The motte-and-bailey fallacy (named after the motte-and-bailey castle) is a form of argument and an informal fallacy where an arguer conflates two positions that share similarities: one modest and easy to defend (the "motte") and one much more controversial and harder to defend (the "bailey").[1] The arguer advances the controversial position, but when challenged, insists that only the more modest position is being advanced.[2] [3] Upon retreating to the motte, the arguer may claim that the bailey has not been refuted (because the critic refused to attack the motte)[1] or that the critic is unreasonable (by equating an attack on the bailey with an attack on the motte).[4]

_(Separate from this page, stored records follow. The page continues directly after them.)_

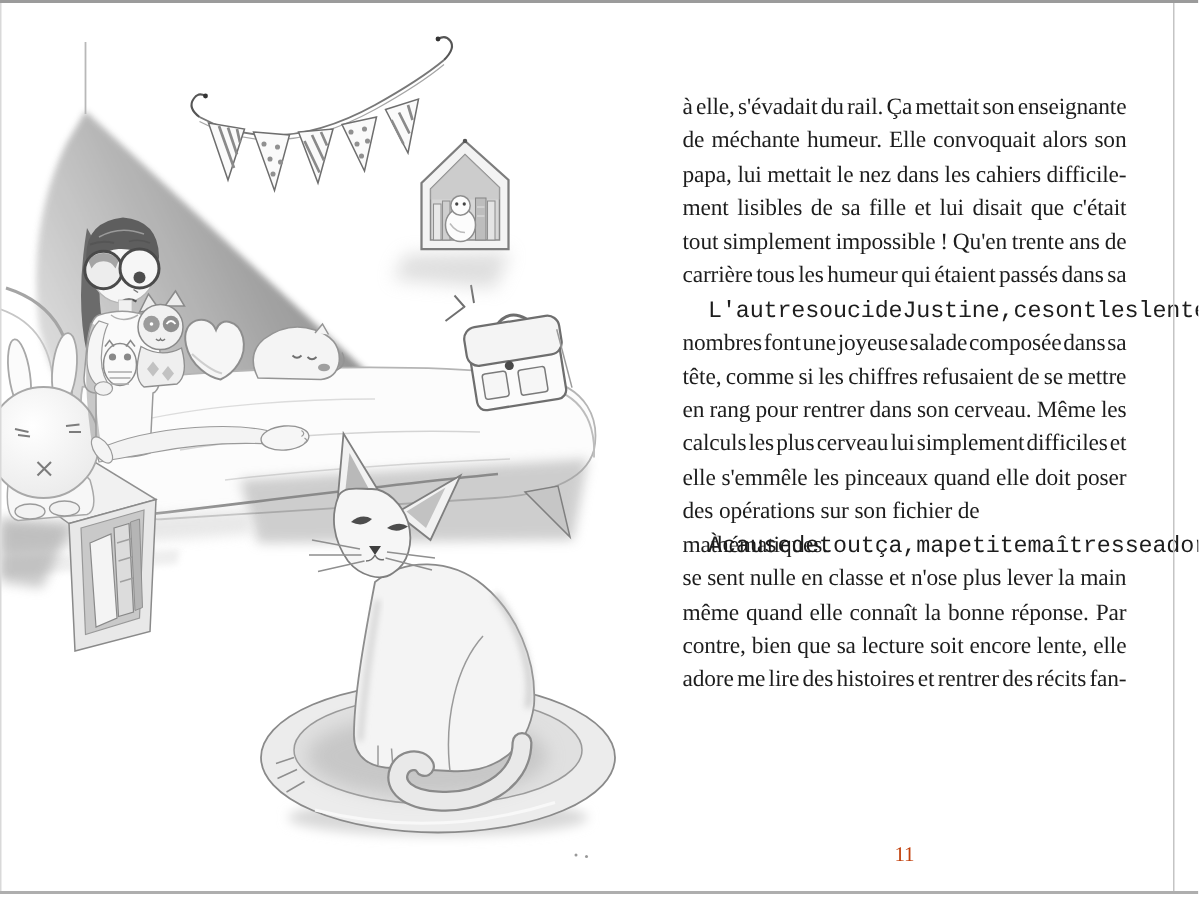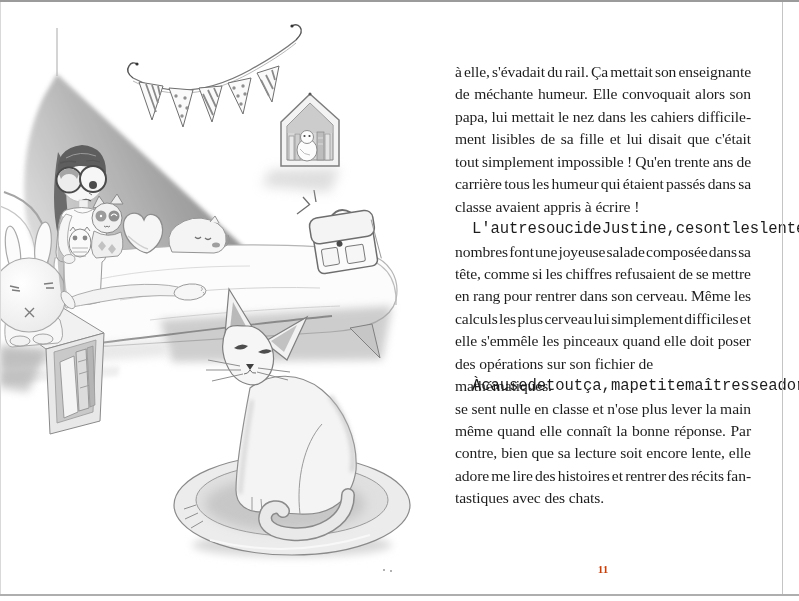"classe avaient appris à écrire" div.line { html: <div>classe avaient appris à écrire !</div> -> none }
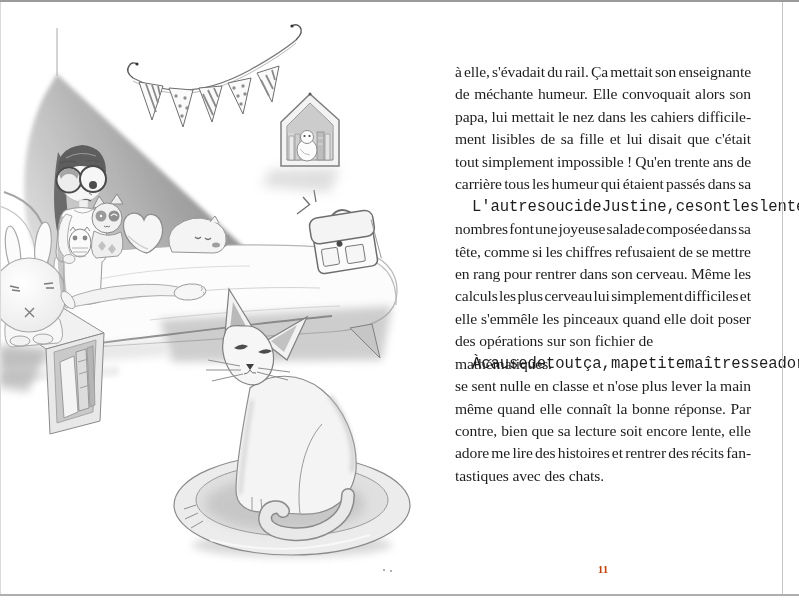"tastiques avec des chats." div.line { html: <div>tastiques avec des chats.</div> -> none }
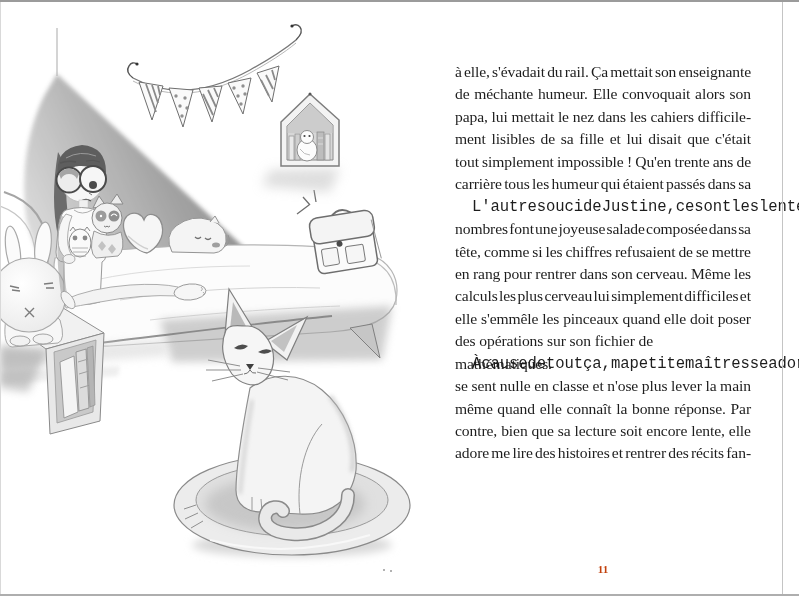"11" .pagenum { font-size: 11px -> 14px; font-weight: bold -> none }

Philosopher Nicholas Shackel, who coined the term,[1] prefers to speak of a motte-and-bailey doctrine instead of a fallacy.[3] In 2005, Shackel described the reference to medieval castle defense like this:
Shackel's original impetus was to criticize what he considered duplicitous processes of argumentation in works of academics such as Michel Foucault, David Bloor, Jean-Francois Lyotard, Richard Rorty, and Berger and Luckmann, and in postmodernist discourses in general.[4]

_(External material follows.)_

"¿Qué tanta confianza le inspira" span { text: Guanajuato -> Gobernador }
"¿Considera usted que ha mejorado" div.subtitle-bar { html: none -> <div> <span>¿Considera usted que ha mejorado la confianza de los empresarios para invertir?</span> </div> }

The motte-and-bailey concept was popularized on the blog Slate Star Codex in 2014.
An example given by Shackel is the statement "morality is socially constructed". In this example, the motte is that our beliefs about right and wrong are socially constructed, while the bailey is that there is no such thing as right and wrong.
According to Shackel, David Bloor's strong programme for the sociology of scientific knowledge made use of a motte-and-bailey doctrine when trying to defend his conception of knowledge as "whatever people take to be knowledge", without distinguishing between beliefs that are widely accepted but contrary to reality, and beliefs that correspond to reality. In this instance, the easily defensible motte would be the idea that what we call knowledge is what is commonly accepted as such, but the prized bailey would be that scientific knowledge is no different from other widely accepted beliefs, implying truth and reality play no role in gaining scientific knowledge.

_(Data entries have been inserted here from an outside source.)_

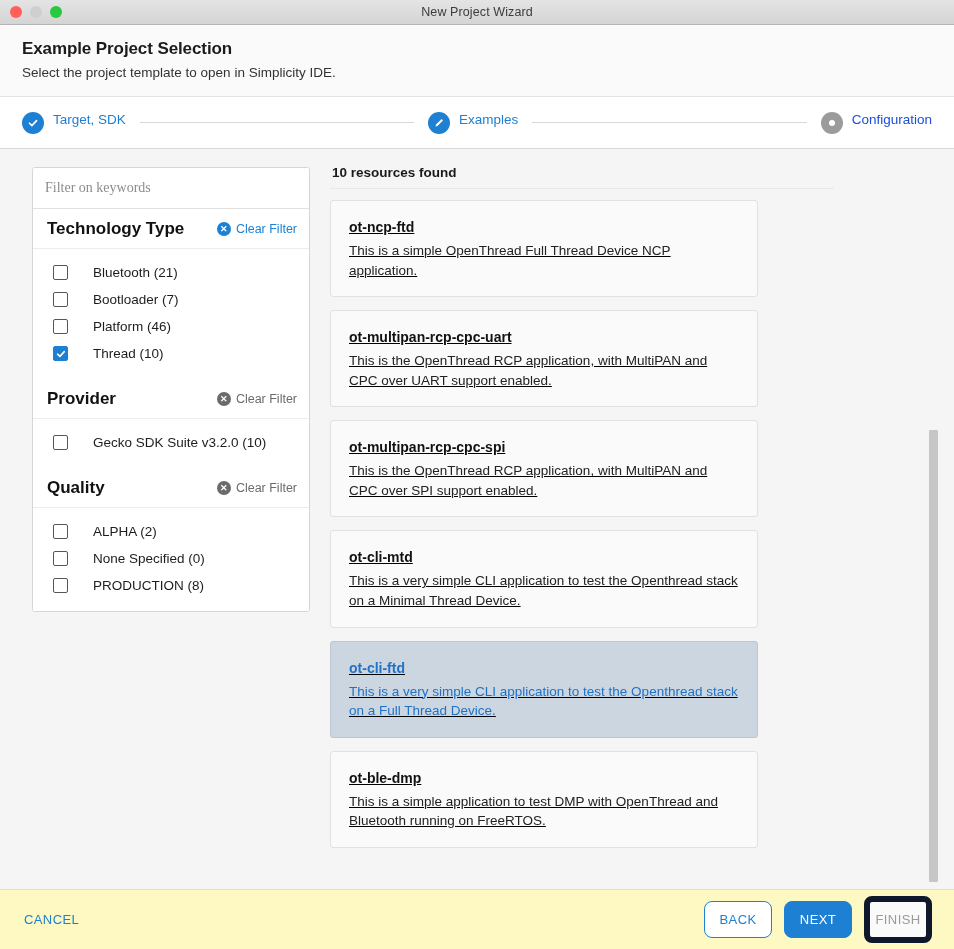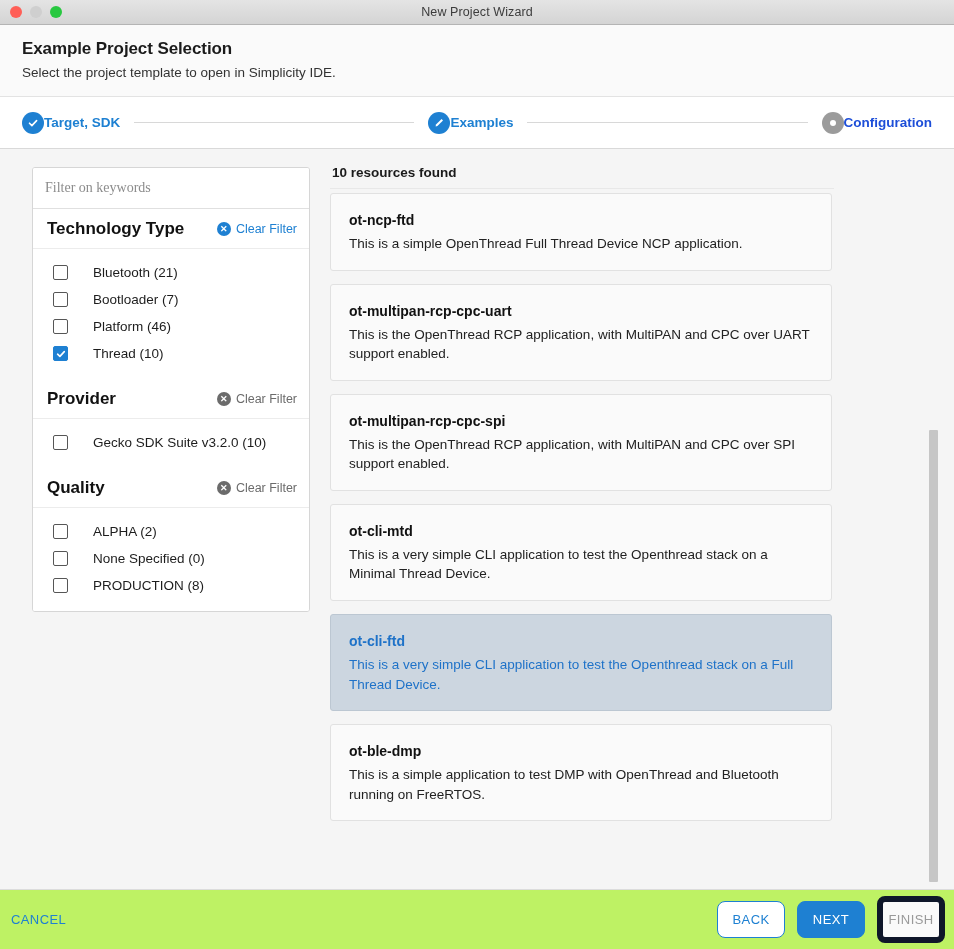"Target, SDK" .step { align-items: center -> none; font-weight: bold -> none; gap: none -> 9px }
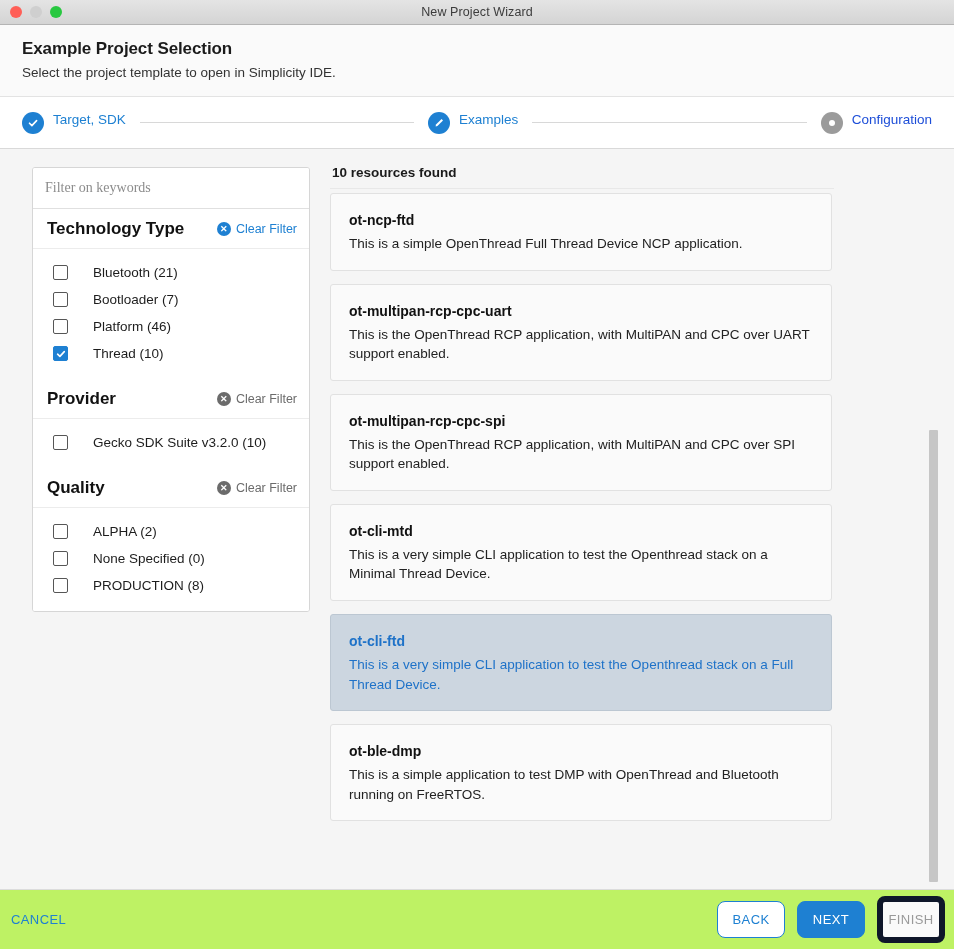"ot-ncp-ftd" .results-list { margin-top: 4px -> 11px; text-decoration: none -> underline; width: 502px -> 428px }
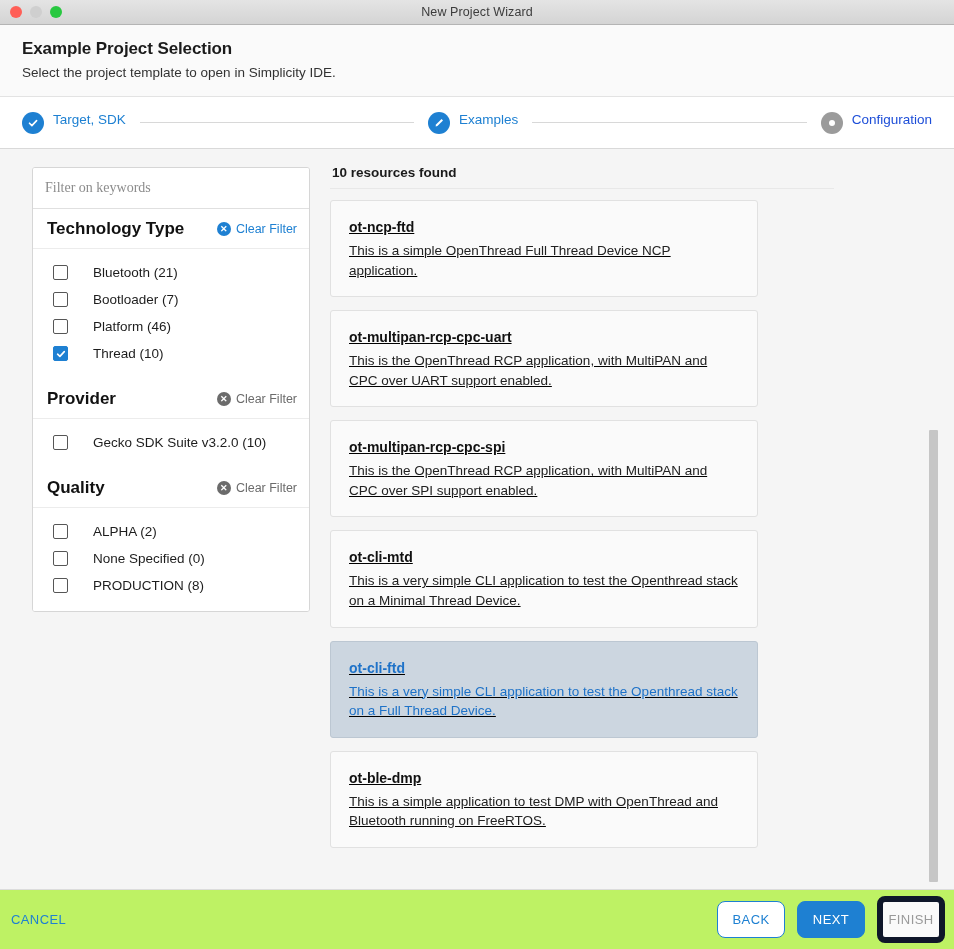"CANCEL" .footer { background: #bef264 -> #fef9c3; padding: 0 9px -> 0 22px }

The fallacy has been described as an instance of equivocation, more specifically concept-swapping, which is the substitution of one concept for another without the audience realizing.[5]
In Shackel's original article, he argued that Michel Foucault employed "arbitrary redefinition" of elementary but inherently equivocal terms such as "truth" and "power" in order to create the illusion of "giving a profound but subtle analysis of a taken-for-granted concept". Shackel labeled this type of strategic rhetorical conflation of the broad colloquial understanding of a term with a technical, artificially stipulated one as "Humpty Dumptying", in reference to an exchange in Through The Looking-Glass where that character says "When I use a word, it means just what I choose it to mean—neither more nor less."
In Shackel's description, a motte-and-bailey doctrine relies on overawing outsiders with pseudo-profundity, similarly to what Daniel Dennett called a deepity.[3]
Responding to Shackel's use of the motte-and-bailey concept, professor of rhetoric Randy Allen Harris objected to what he saw as the use of the concept to gratuitously violate the principle of charity by distorting other people's arguments and failing to understand the other's position beyond what is required to attack it; Harris criticized such usage of the motte-and-bailey concept for "avoiding a true fight" by portraying the other unfairly, which Harris called the "offensive corollary" of the other's retreat to the defensive motte.[6] In other words, the person who attacks someone else for retreating to the motte could be "just as guilty" of retreating to a "siege engine" instead of engaging in a deeper dialogue with the other "out on the bailey".[6] Harris pleaded for a rhetorical analysis that would explore disagreements more carefully and respectfully.[6]